The Hunt for the Stonehouse Hulks – Part I
by Paul Barnett
Throughout my time researching Purton and its wonderful collection of maritime relics, I have been constantly reminded of the abandonment and sad destruction by fire of two barges in a canal-side field, a stone’s throw from the Horse Trough junction at Stonehouse, on the B4008. I therefore set aside a few days during the summer of 2019, to attempt to track down these long since departed relics and unravel the story of how they came to be a well-known feature, near this inland Gloucestershire town.
To help in this, I assembled a respected team of specialists, those being Cotswold Canal Trust member and long-term friend and mentor, Tony Jones, and Cotswold Heritage and Detecting Society Chairman (CHADS) and fellow Friend of Purton, David Smith, who brought along his detecting equipment.
So, with the sun on our backs, we struck out to Harper’s Field, spade in hand.
Of course, it would be mightily foolhardy for anyone engaged in this type of activity, not to obtain the express permission and support of the landowner first and thereafter narrow one’s search by conducting a desk-based investigation. That being the case, I would wish to acknowledge the fantastic resource of downloadable maps on the internet site Know Your Place http://www.kypwest.org.uk/. Those not aware of this great resource will be astounded by both the content and ease at which researcher can track back through the history of a selected parcel of land by using a variety of base and comparison maps which clearly detail the development of a region.

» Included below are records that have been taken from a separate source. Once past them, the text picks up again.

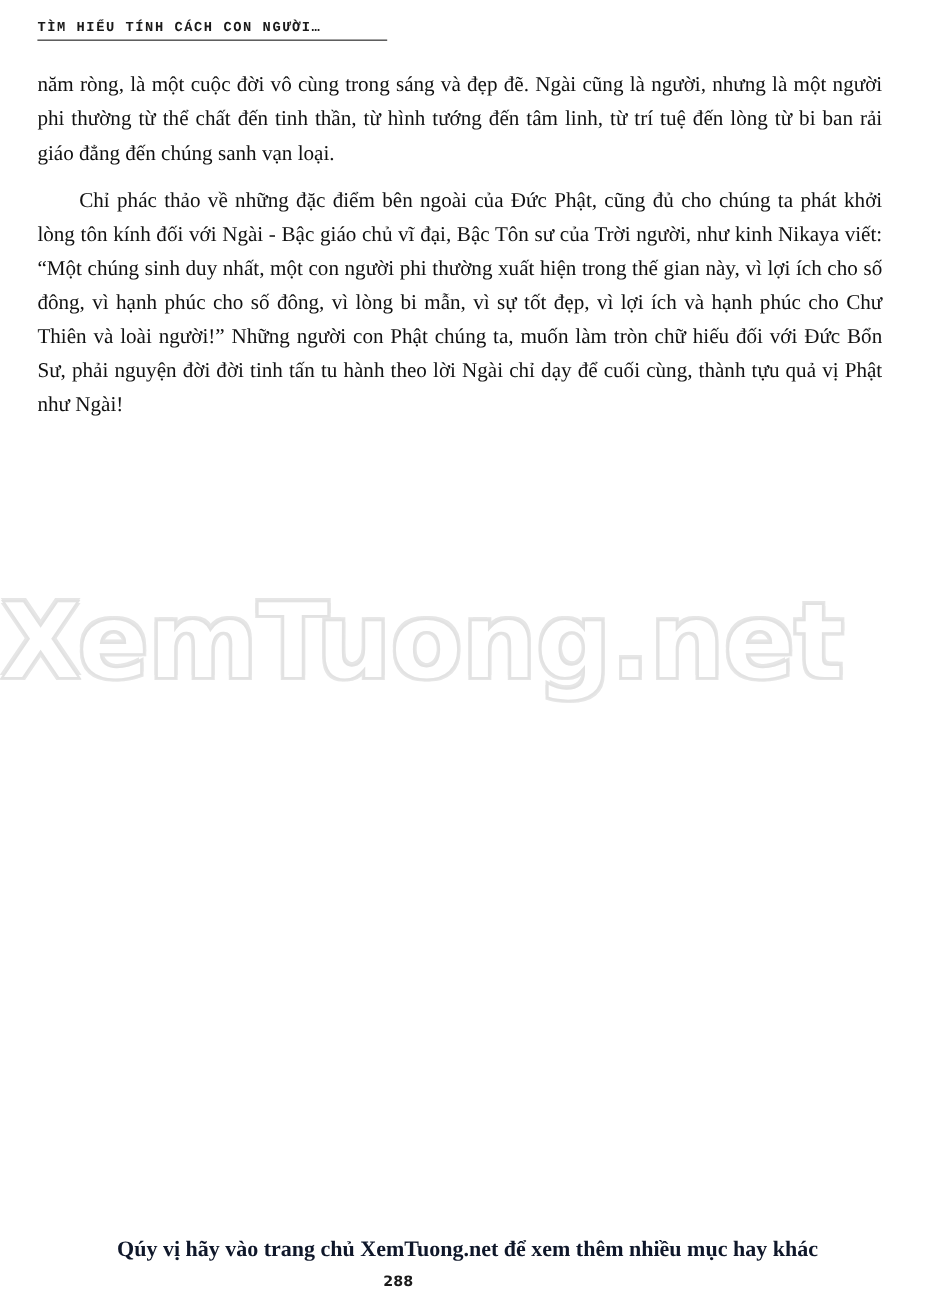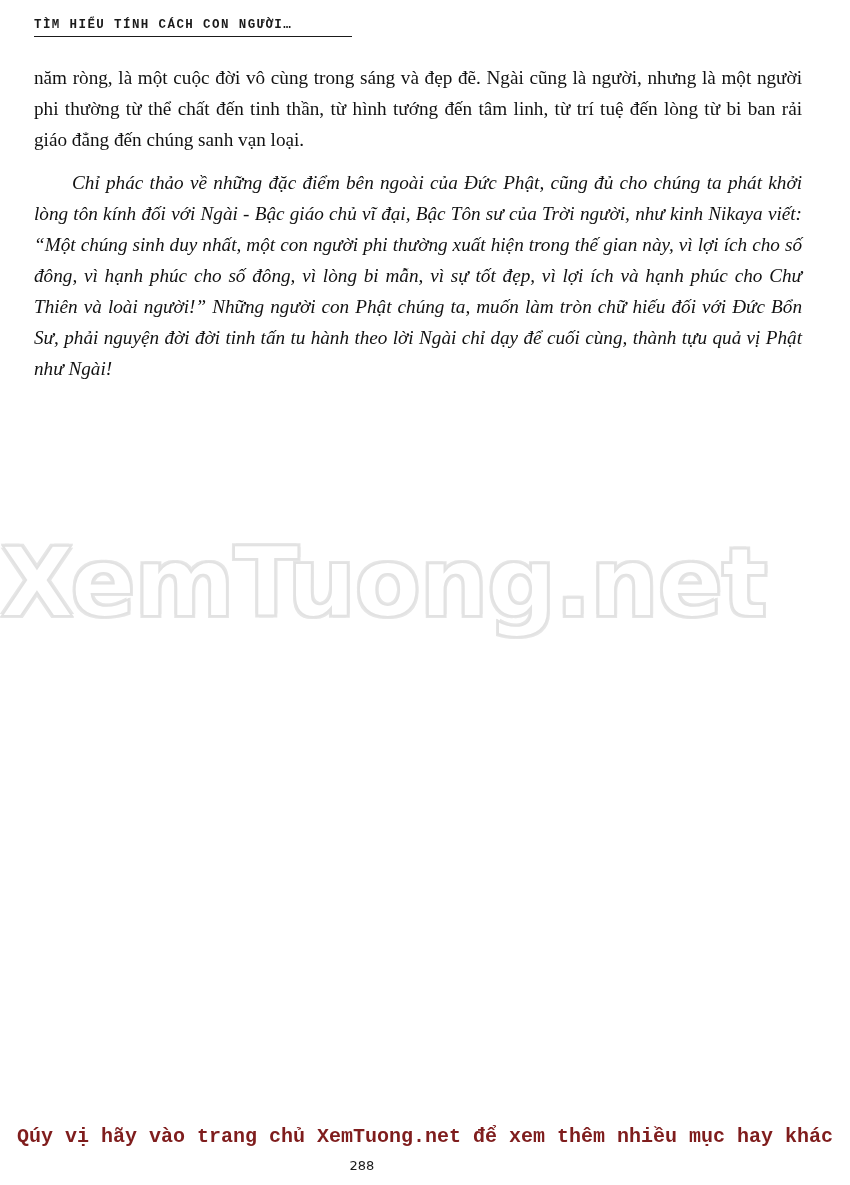--- a/index.html
+++ b/index.html
@@ -55,21 +55,20 @@
     margin: 0 0 2px 0;
     font-size: 19.2px;
     line-height: 31px;
     text-align: justify;
     text-justify: inter-word;
     color: #111111;
   }
   p.para.indent {
     text-indent: 38px;
     margin-top: 12px;
-    font-style: italic;
   }
   .attribution {
     margin-top: 26px;
     font-size: 19.2px;
     line-height: 31px;
     text-align: right;
     color: #111111;
   }
 
   
@@ -95,35 +94,35 @@
     white-space: nowrap;
   }
 
   
   .footer-note {
     position: absolute;
     top: 1125px;
     left: 0;
     width: 850px;
     text-align: center;
-    font-family: Liberation Mono, monospace;
+    font-family: Liberation Serif, serif;
     font-size: 20px;
     font-weight: bold;
-    color: #7f1d1d;
+    color: #0f172a;
     white-space: nowrap;
   }
   .page-number {
     position: absolute;
     top: 1158px;
     left: 0;
     width: 724px;
     text-align: center;
     font-family: "DejaVu Sans", sans-serif;
     font-size: 13px;
-    font-weight: normal;
+    font-weight: bold;
     color: #1a1a1a;
   }
 </style>
 </head>
 <body>
 
 <div class="page">
 
   <div class="running-head">
     <div class="running-head-text">TÌM HIỂU TÍNH CÁCH CON NGƯỜI…</div>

In the case of Harper’s Field, I found the comparison map dated 1898 to 1939 to be of great use in both stripping back vegetation whilst detailing existing structures, field boundaries and possible canal slips.
Armed with this information I delved into my photographic archive, containing the immensely rare Grahame Farr collection of some 28500 negatives and 5000 photographs of South West maritime scenes dating back to the 1930s. This photographic collection forms part of his extensive maritime archive. Known for his meticulous record keeping, Grahame’s index card system is held in such high regard that it has been on permanent deposit at the country’s principle maritime collection at Greenwich Maritime Museum. As always – Grahame did not disappoint!
From these fantastic images, one is not only made aware of the scale of the vessels but is clearly advised of their identities. Further, by comparing and contrasting the historic map information and distinct features contained on the periphery of the photographic images, one is able to tease even more information pertaining to approximate distances to noticeable features such as buildings, treelines and dog-legged field boundary.
From these features one is further able to plot proposed vessel locations or at the very least narrow the search.
Following several hours of ground truthing* and item recovery, the team reconvened to sup an ale and discuss their bounty. Tony’s great knowledge of boat building and fixtures and fittings proved invaluable and left us in no doubt that what had been recovered were fixings that had at one time been incorporated in a pair of relatively large timber vessels.
It was at this time that I showed the group the following image, gleaned from another wonderful electronic resource entitled Britain from Above https://britainfromabove.org.uk/ From this 1937 image we can clearly see both vessels in their final resting place, just prior to being consumed totally by fire for the metal fixings that each had contained. All the more surprising that we managed to find as much as we did in Harper’s Field – what the scrap man didn’t get.
Discover Perseverance’s and Ila’s history, Part II – coming soon!
*”Ground-truthing”: in archaeology, the practice of visiting sites on foot in order to verify data gained by remote-sensing technologies.